- _Aim of the task_
Leave the pictures out and restate every line below exactly.

- _Information_
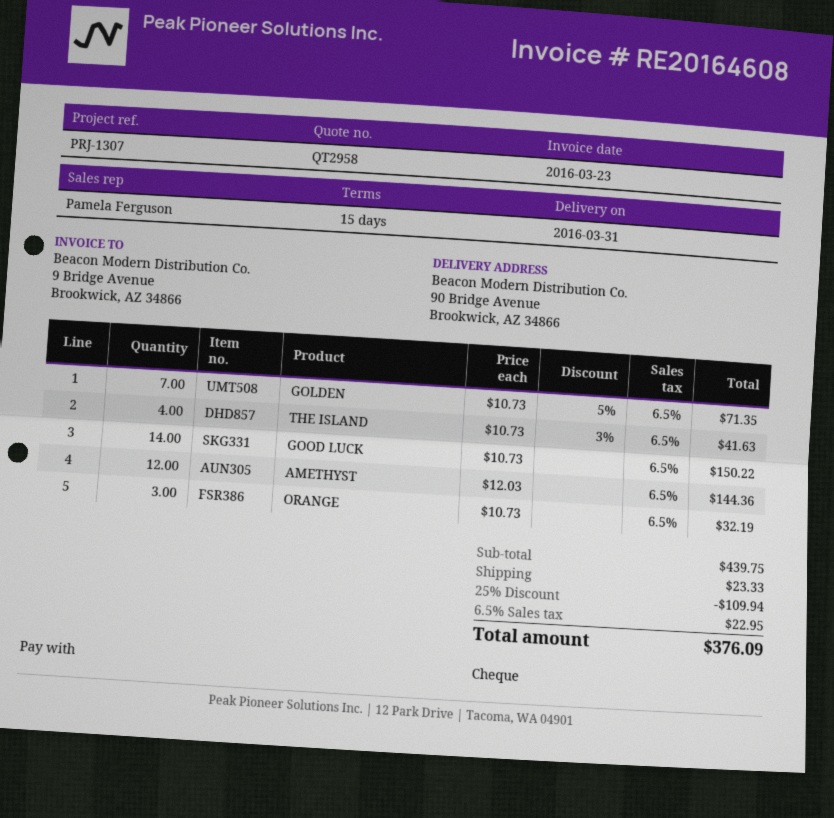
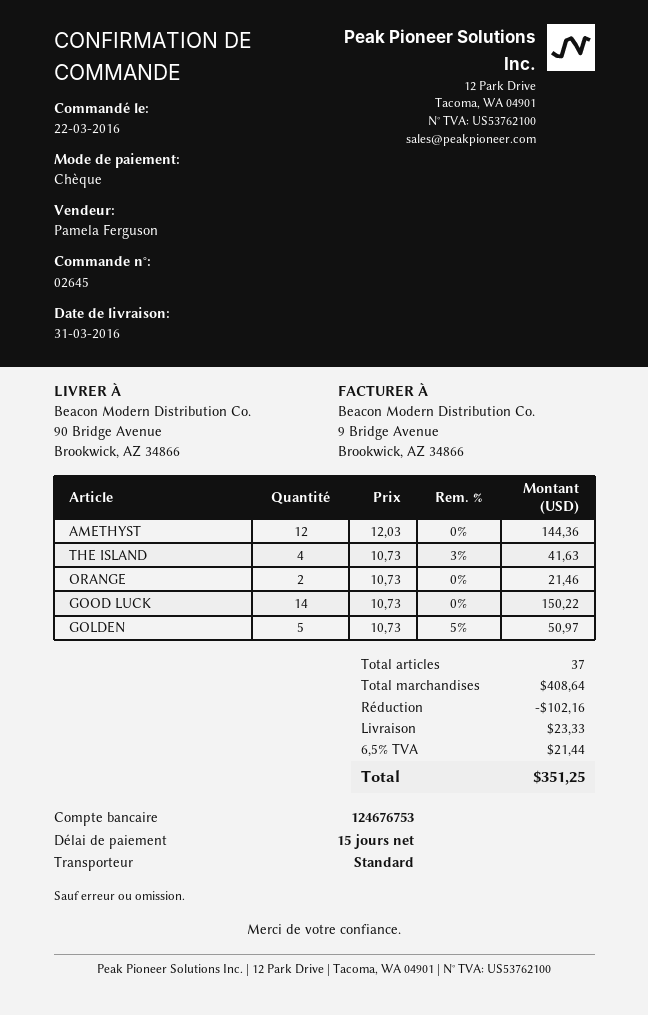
GOLDEN: 7 x 10.73 - 5% = 71.35 -> 5 x 10.73 - 5% = 50.97
ORANGE: 3 x 10.73 = 32.19 -> 2 x 10.73 = 21.46
subtotal: 439.75 -> 408.64
discount: 109.94 -> 102.16
tax: 6.5% = 22.95 -> 6.5% = 21.44
total: 376.09 -> 351.25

- _Worked solution_
GOLDEN: 7 x 10.73 - 5% = 71.35 -> 5 x 10.73 - 5% = 50.97
ORANGE: 3 x 10.73 = 32.19 -> 2 x 10.73 = 21.46
subtotal: 439.75 -> 408.64
discount: 109.94 -> 102.16
tax: 6.5% = 22.95 -> 6.5% = 21.44
total: 376.09 -> 351.25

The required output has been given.